Increasingly lately, I have been battling with a desire to remove my current hair growth; to shave my scalp, pluck my eyebrows and wax my toes! Why am I struggling? It's a difficult one; but I am split between a feeling of inconvenience plus a desire to remove the hair, and one where I feel somehow disrespectful, like my body is giving me something back and I'm not grateful, even though I should be! Sounds nuts I know and I am sure many of you are baffled at my reaction, but I can't help myself. On the one hand, the single hair at the end of my eyebrow, which is accompanied by a cluster that would form a nice monobrow, are annoying me. They are isolated, misplaced, obvious because of my dark colouring and frankly irritating. Several times I have grabbed the tweezers, only to fall at the last hurdle as I think of all those who would give anything for signs of regrowth and who would probably be WAAAYYYY more grateful than I am now! It is that which is stopping me, and yet I'm still at a loss of what to do!

I think over the coming days I will probably gain the courage to pluck them - after all, I can't change what is happening and whilst I would willingly hand over those hairs to someone who needs them more, I can't do that either! In the meantime though, I don't mean to sound ungrateful about my current hair regrowth, but it's just not what I was looking for and frankly, I'm a little bored of the uncertainty.

Anyone else struggle with how they 'should' feel and don't? Or struggle with the idea of regrowth now they are more accepting? Or am I just a fruit loop and standing out on a limb on my own?

Victoria x

www.prettybald.co.uk Twitter: @PrettyBald

Tuesday, 9 June 2015

Hiding... The right word or a lacking definition?

"Hiding" is something that seems to go hand-in-hand with hairloss - at least from a descriptive perspective. Many people associate wearing wigs with "hiding"; many consider keeping hairloss a secret is also "hiding". Is it really though? Is that what we are doing? Hiding?

With the dawn of the internet and the ability to share anonymous commentary (or if not annonymous, at least faceless) comes a lot of opinion expressing. Freedom of speech is brilliant and is a key tenet of modern democracy, but it also inherently means that some of that commentary will be mean, scathing, or downright rude - things you probably wouldn't say to someone's face. What I would argue this has also created is a fear of what people will say and also a consideration of the opinions of others in the decisions we make.

At the beginning of my hairloss journey, I made a decision that I would be open and honest about my Alopecia; I would share (I admit sometimes too much) with those who were interested or intrigued by it, and with those who weren't too. My reasoning for this was that I didn't want Alopecia to 'define' me; I didn't want it to be a reason I couldn't or wouldn't do things; a reason I had to act a certain way. For me, keeping my alopecia a secret was worse than being open and honest about it - the stress of trying to remember who had seen which wig and when (I wanted to embrace the flexibility to change my hair daily) and of trying to keep it covered; worrying about the quality of the wig, the hairline, the position. For me, NOT telling people was a way of me hiding my true self.

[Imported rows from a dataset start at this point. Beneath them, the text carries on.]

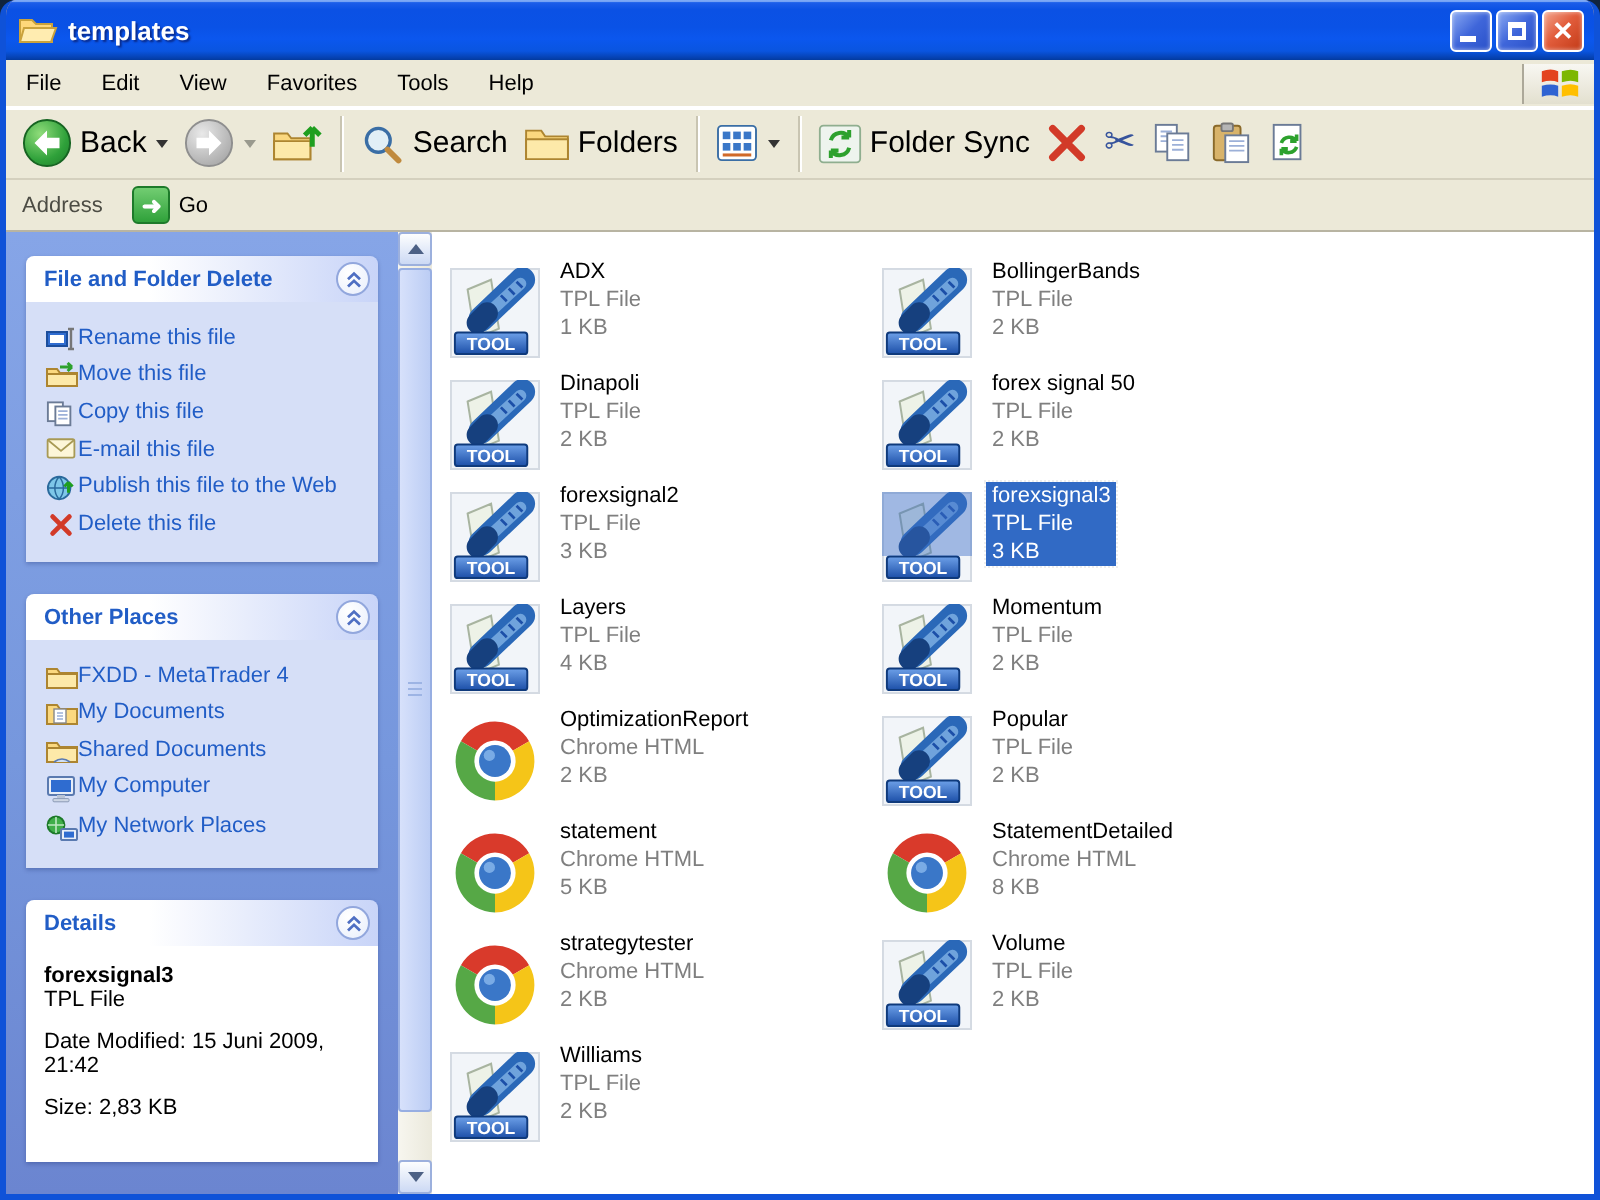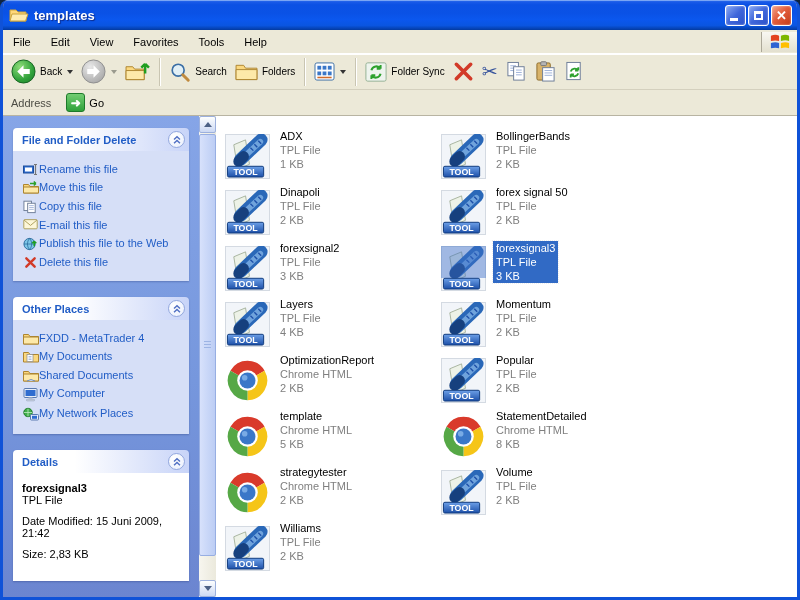"Back" .tb-label { font-size: 10px -> 15px }
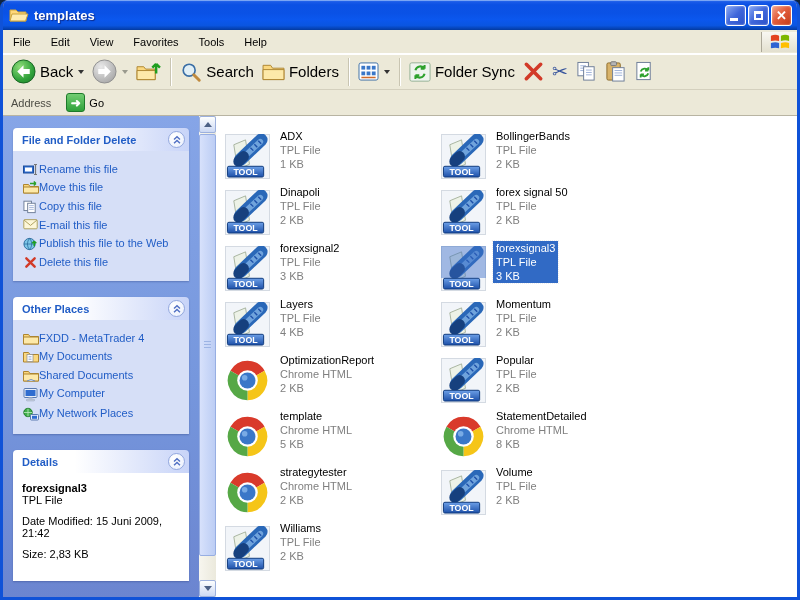"template" span.fname { text: template -> statement }
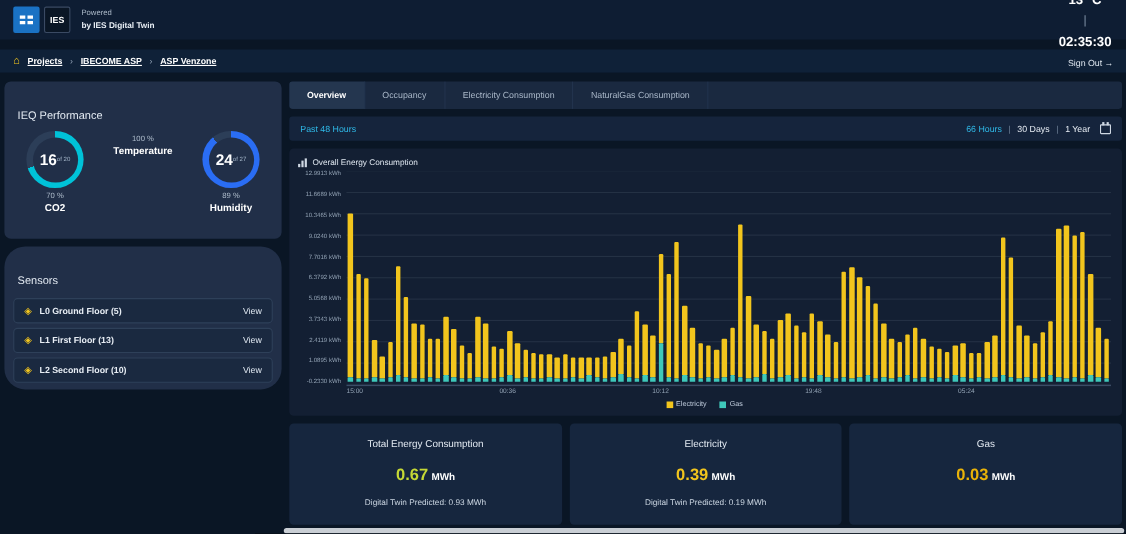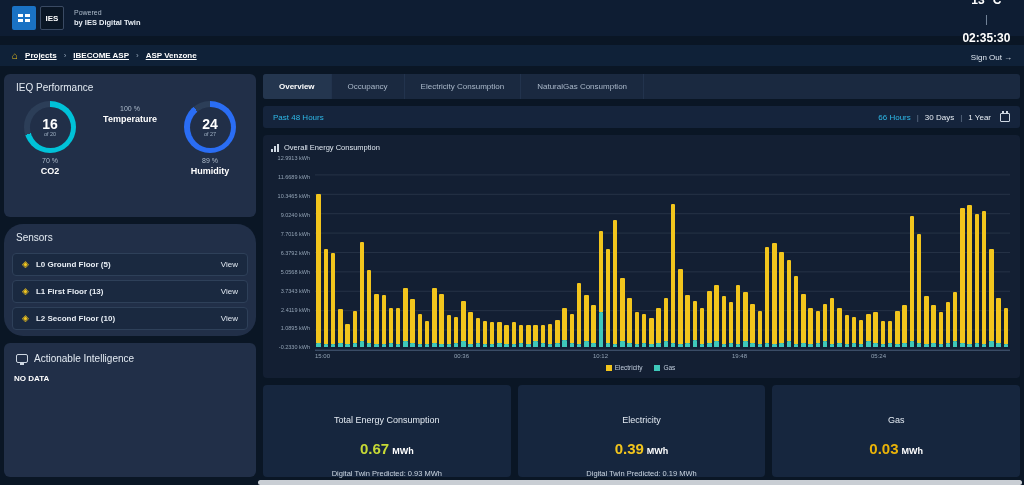"IEQ Performance" .panel-title { padding: 8px 12px 6px 12px -> 26px 12px 6px 12px }
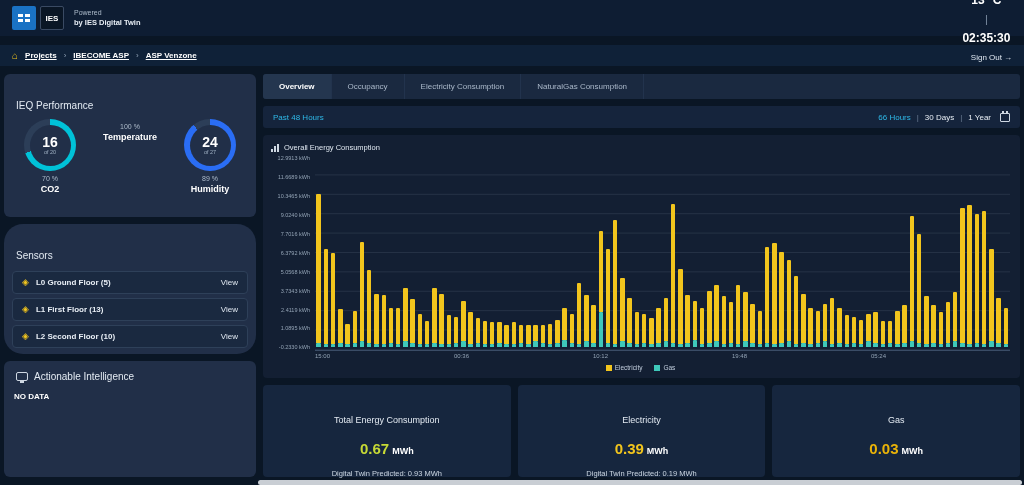"16" .ring-inner { flex-direction: column -> none }
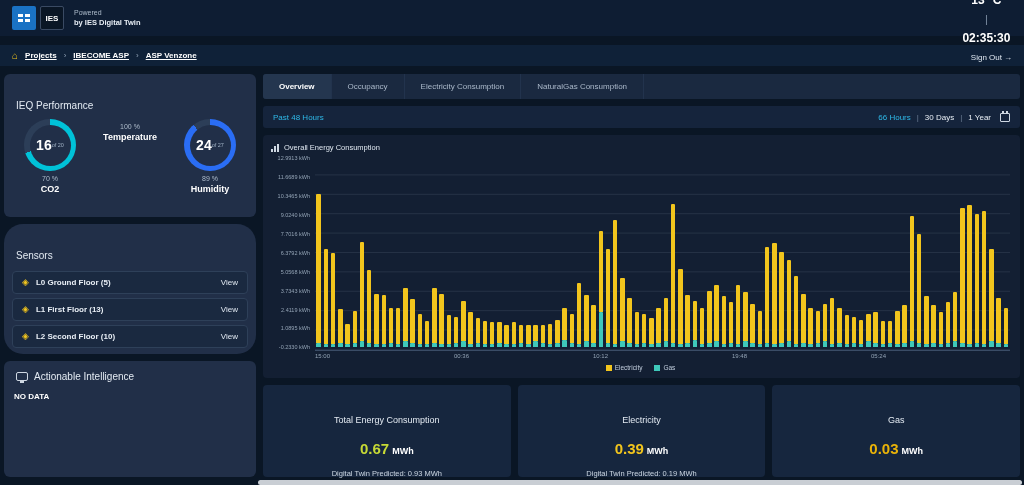"Actionable Intelligence" section.panel { html: <section> <div> <span></span> <span>Actionable Intelligence</span> </div> <div>NO DATA</div> </section> -> none }
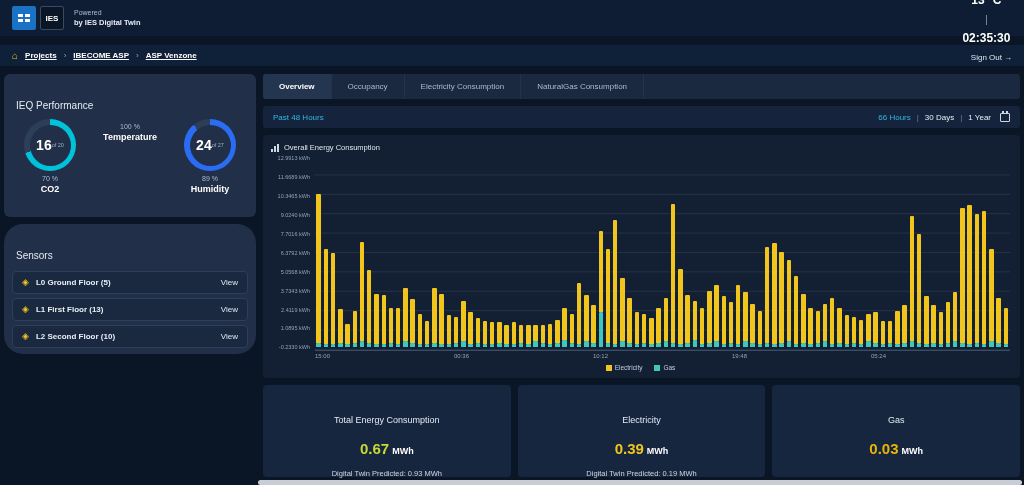"Total Energy Consumption" .card { padding-top: 30px -> 13px }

This choice was an incredibly personal one and I spent a long time thinking about it, yet I maintain that it was the right decision - FOR ME! That definitely doesn't mean that it's the right one for everyone though!

In the same way that I personally decided revealing it was the best course of action, many opt to reveal hairliss to close family only and many don't even show them. Whilst in some cases I am sure this will be someone hiding in fear of reaction and ridicule, in the majority of cases it will be quite the opposite. Hairloss is a tough subject and one that people need to deal with individually. In the same way iI didn't want my Alopecia to define me and so opted to reveal it, many keep it "hidden" for the exact same reason. Not revealing it allows many to continue living the way they choose to in spite of hairloss issues; opting to not reveal it so that they can continue living unaffected and unchanged. I am struggling here to describe and explain exactly what I mean, but what I do know is that in no matter how you behave about your hairloss, don't let anyone believe you are hiding. Allow yourself to be who you want to be and if a wig makes you feel comfortable, wear one; if it doesn't, don't, but ensure that you aren't made to feel you are somehow hiding. The same goes whether you opt to reveal it or not and if you choose to be proactive about it or ignore it. Sure, there will be times when individuals you meet (or even you my lovely reader) will be truly hiding, but the majority of time, it's just a case of incorrect or inopportune use of the English language - when we lack a better word for what we do or how we behave. I haven't found a better word yet, but I'm thinking about it! In the meantime, I'd love to hear your suggestions for the 'right' word...

Victoria xxx

Monday, 8 June 2015

Getting married this year? Fancy helping with #HairlossAwareness?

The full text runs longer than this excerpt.